I had an oboe reed handmade for me and the reed itself is very good and responsive, but the cork of the reed is too long, essentially making everything I play sound flat, even when pushed in all the way. I wasn't sure at first if it was too long, but comparing it to the reeds the other players in my section use, there is a noticeable difference. I have no experience with reed making (which is why I had it hand made for me in the first place) so I was wondering if there was any way I could make it shorter myself. Considering I have no experience in reed making, I should probably get into it if I'll be playing the Oboe for the rest of my life, and I suppose this would be a good start.


3 Answers 3


You can cut the staple shorter, but it depends on the staple. If the staple is the type that doesn't have a rolled or fluted edge at the cork end, you can shorten it with some basic hand tools.

Using a sharp knife (such a an x-acto hobby knife) or razor blade, you cut the cork around the staple pipe at the new length distance. After marking the cut you can roll the staple on a hard surface while pressing with the blade to get a clean edge.

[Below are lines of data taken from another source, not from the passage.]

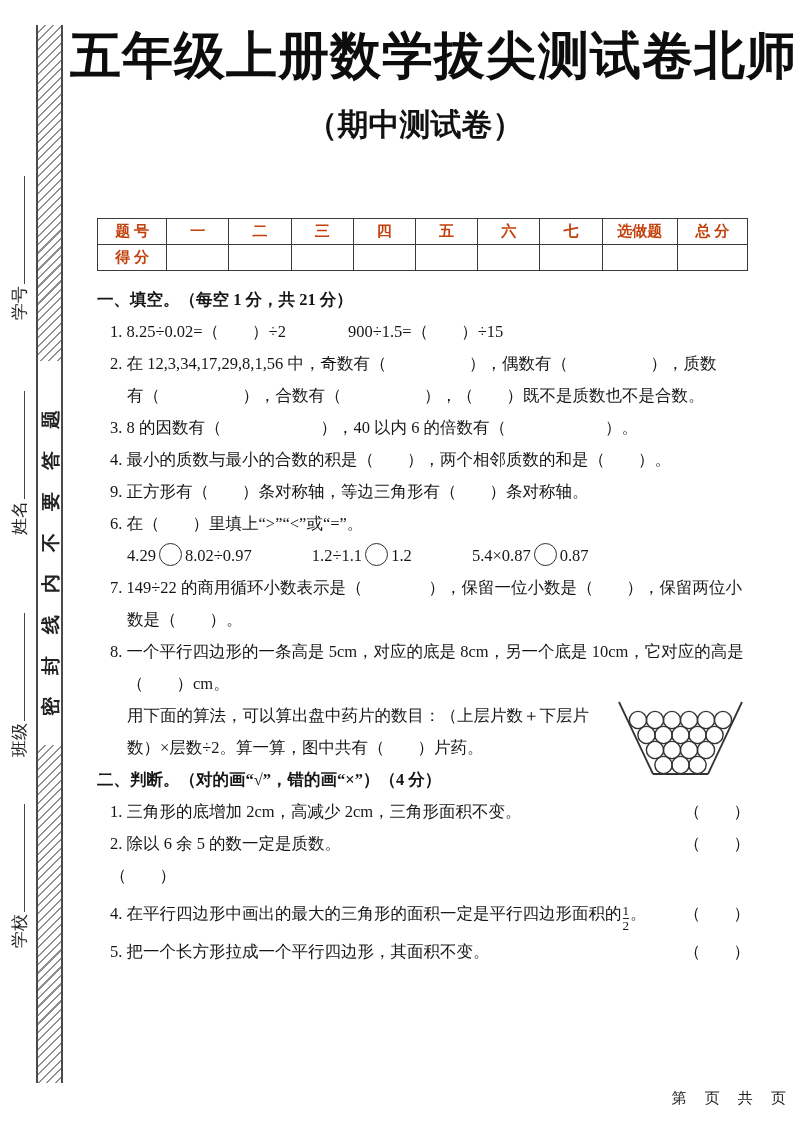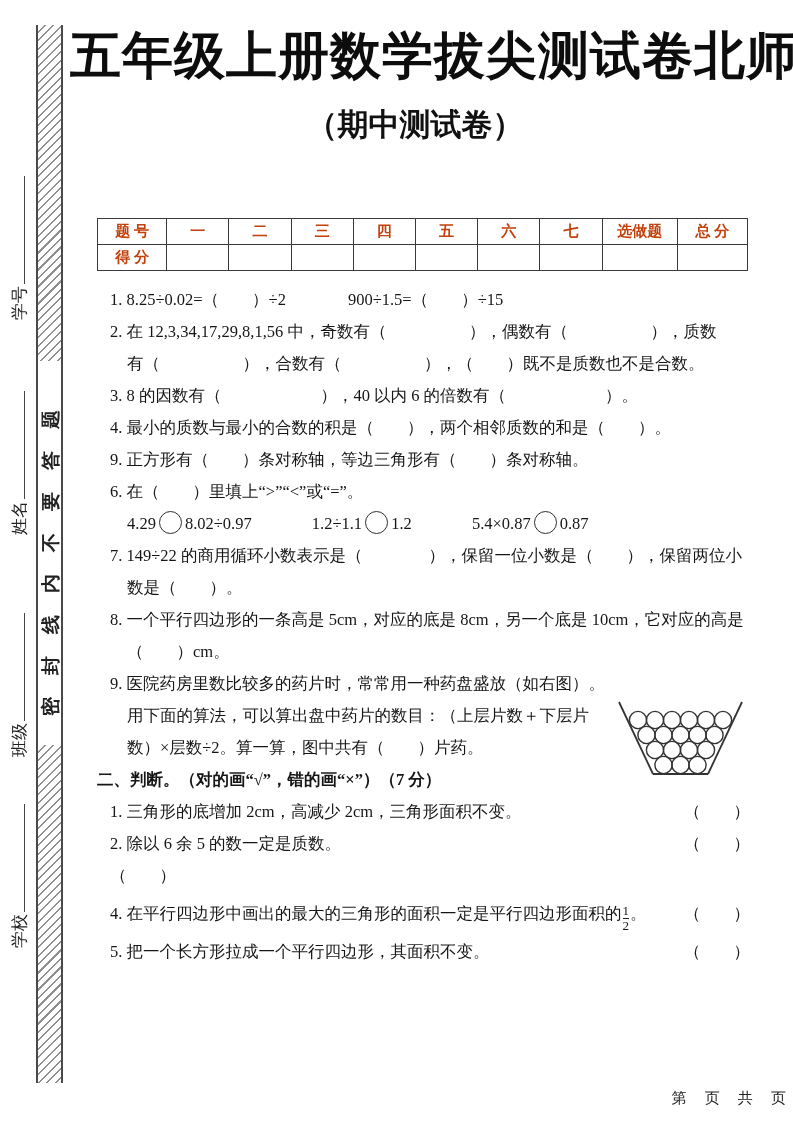--- a/index.html
+++ b/index.html
@@ -146,20 +146,21 @@
       <td></td>
       <td></td>
       <td></td>
       <td></td>
     </tr>
   </tbody>
     </table>
 
   <div class="main">
 
+    <div class="line sec-title">一、填空。（每空 1 分，共 21 分）</div>
 
     <div class="line q"><span>1. 8.25÷0.02=（　　）÷2</span><span class="q1-part2">900÷1.5=（　　）÷15</span></div>
 
     <div class="line q">2. 在 12,3,34,17,29,8,1,56 中，奇数有（　　　　　），偶数有（　　　　　），质数</div>
     <div class="line q-cont">有（　　　　　），合数有（　　　　　），（　　）既不是质数也不是合数。</div>
 
     <div class="line q">3. 8 的因数有（　　　　　　），40 以内 6 的倍数有（　　　　　　）。</div>
     <div class="line q">4. 最小的质数与最小的合数的积是（　　），两个相邻质数的和是（　　）。</div>
     <div class="line q">9. 正方形有（　　）条对称轴，等边三角形有（　　）条对称轴。</div>
     <div class="line q">6. 在（　　）里填上“&gt;”“&lt;”或“=”。</div>
@@ -169,21 +170,20 @@
       <span class="cmp-seg cmp-gap"><span>1.2÷1.1</span><span class="cmp-circle"></span><span>1.2</span></span>
       <span class="cmp-seg cmp-gap"><span>5.4×0.87</span><span class="cmp-circle"></span><span>0.87</span></span>
     </div>
 
     <div class="line q">7. 149÷22 的商用循环小数表示是（　　　　），保留一位小数是（　　），保留两位小</div>
     <div class="line q-cont">数是（　　）。</div>
 
     <div class="line q">8. 一个平行四边形的一条高是 5cm，对应的底是 8cm，另一个底是 10cm，它对应的高是</div>
     <div class="line q-cont">（　　）cm。</div>
 
-    <div class="line q q9-text">9. 医院药房里数比较多的药片时，常常用一种药盘盛放（如右图）。</div>
     <div class="line q-cont q9-text">用下面的算法，可以算出盘中药片的数目：（上层片数＋下层片</div>
     <div class="line q-cont q9-text">数）×层数÷2。算一算，图中共有（　　）片药。</div>
 
     <svg class="tray" width="136" height="86" viewBox="0 0 136 86">
       <line x1="6" y1="6" x2="40" y2="78" stroke="#333" stroke-width="1.8"></line>
       <line x1="129" y1="6" x2="95" y2="78" stroke="#333" stroke-width="1.8"></line>
       <line x1="40" y1="78" x2="95" y2="78" stroke="#333" stroke-width="1.8"></line>
       <g id="tray-pills">
           <circle cx="25" cy="24" r="8.6" fill="none" stroke="#333" stroke-width="1.4"></circle>
           <circle cx="42" cy="24" r="8.6" fill="none" stroke="#333" stroke-width="1.4"></circle>
@@ -199,21 +199,21 @@
           <circle cx="42" cy="54" r="8.6" fill="none" stroke="#333" stroke-width="1.4"></circle>
           <circle cx="59" cy="54" r="8.6" fill="none" stroke="#333" stroke-width="1.4"></circle>
           <circle cx="76" cy="54" r="8.6" fill="none" stroke="#333" stroke-width="1.4"></circle>
           <circle cx="93" cy="54" r="8.6" fill="none" stroke="#333" stroke-width="1.4"></circle>
           <circle cx="50.5" cy="69" r="8.6" fill="none" stroke="#333" stroke-width="1.4"></circle>
           <circle cx="67.5" cy="69" r="8.6" fill="none" stroke="#333" stroke-width="1.4"></circle>
           <circle cx="84.5" cy="69" r="8.6" fill="none" stroke="#333" stroke-width="1.4"></circle>
         </g>
     </svg>
 
-    <div class="line sec-title">二、判断。（对的画“√”，错的画“×”）（7 分）</div>
+    <div class="line sec-title">二、判断。（对的画“√”，错的画“×”）（4 分）</div>
 
     <div class="line judge-row">
         <span>1. 三角形的底增加 2cm，高减少 2cm，三角形面积不变。</span>
         <span class="blank">（　　）</span>
       </div>
     <div class="line judge-row">
         <span>2. 除以 6 余 5 的数一定是质数。</span>
         <span class="blank">（　　）</span>
       </div>
     <div class="line judge-row">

Once the cut is made, remove the cork off of the staple from the cut to the waste end. At this point you will need a fine tooth metal saw such as a jeweler's saw or metal cutting razor saw (I believe x-acto makes one of these also). Using the saw, carefully cut the staple pipe flush with your cork cut.

You then need to clean up the edge, removing any cutting burrs. This may be done with a file or scraper. The end then can be sanded smooth by placing some sandpaper on a flat surface and running the end across it.

If you haven't done this kind of work before, you should practice on some spent reeds first before attempting on your good reed.

Since it is a hand made reed, you should consider asking the maker to do the shortening for you instead of attempting it yourself.

Reed making can be entertaining to do, I found it similar to tying fishing flys, and yes, learning to make your own reeds is the best way to make sure you get exactly the reed you like.


I shorten reeds by cutting the bottoms off the brass staple with a cutting disc on a high-speed Dremel tool. This will of course reduce the inside diameter of the brass tube, which I then swag/enlarge back to the inside diameter of the original staple. Fortunately I have a huge supply of old (aka-cheap) brass staples, so experimenting is cheap! Loree oboes have a historical reputation of being flat and mine is (HD-12, 1985). This technique will produce staple lengths of anything you want to try.


Resizing your reed when you have no experience with reed making will probably be hard and the chances of you breaking the reed are quite high. You can either cut the bottom as Alphonso Balvenie described or you can cut the top.

Now there is a chance that you can just cut a tiny bit off the top and have the reed still working. If you want to get into reed making you could use this reed as your starting point.

As a first step I recommend you take some very close pictures of the original reed. Try to get as many details as you can so you can mimic the woodwork when you try it yourself.

What you want to do first is make the reed wet. Let it soak up water for about 5-10 minutes. This makes it soft and reduces the chances of the wood breaking. Then you need a sharp knife. Since you're not familiar with reed making I assume that you don't own a knife specifically for reeds. Don't worry, a common cutter knife does the job too if you're careful. Many professional reed makers even use special reed guillotines for cutting the top. These are quite expensive though and by no means a necessity. It just makes the job easier and cleaner (http://www.reedsnstuff.com/en/Service/oxid/Reed-Guillotine.html) So if your reed has softened up a bit get your cutter ready and cut a tiny bit off the top. Use a flat surface to cut it on and press the reed together so you cut both sides evenly. Cut a straight line and do it in one go. After you're done see if you can still play it. If all goes well you can repeat this until the sound is fixed.

But chances are that it will get hard to play at some point. That is usually because the wood at the top is now too thick. Now again for the next step a special knife would be recommended but I have heard of people who literally used a normal cutter to make all their reeds so I guess you can use that.

Also before you start I recommend you check out some tutorials on reed making just so you get to know the basics and see how it's done (like how to hold the knife and the reed) You have to scrape off little amounts of wood near the top of the reed. Do not use too much pressure as you risk ripping the top off. To stabilize it you should put a small, flat metal piece between the two reeds (something like this http://www.reedsnstuff.com/Oboe/Rohrbauzubehoer/Schabezungen/).

Some final thoughts. Reed making is a craft and everyone uses a slightly different technique. You need a lot of practice to find what suits you best but in the end it is worth it. A good teacher can help you out a lot. You could try to contact whoever made your reed and ask him if he could teach you. If you're not into that you could also just contact him and ask if he could use smaller cork pieces or shape the reed a bit smaller.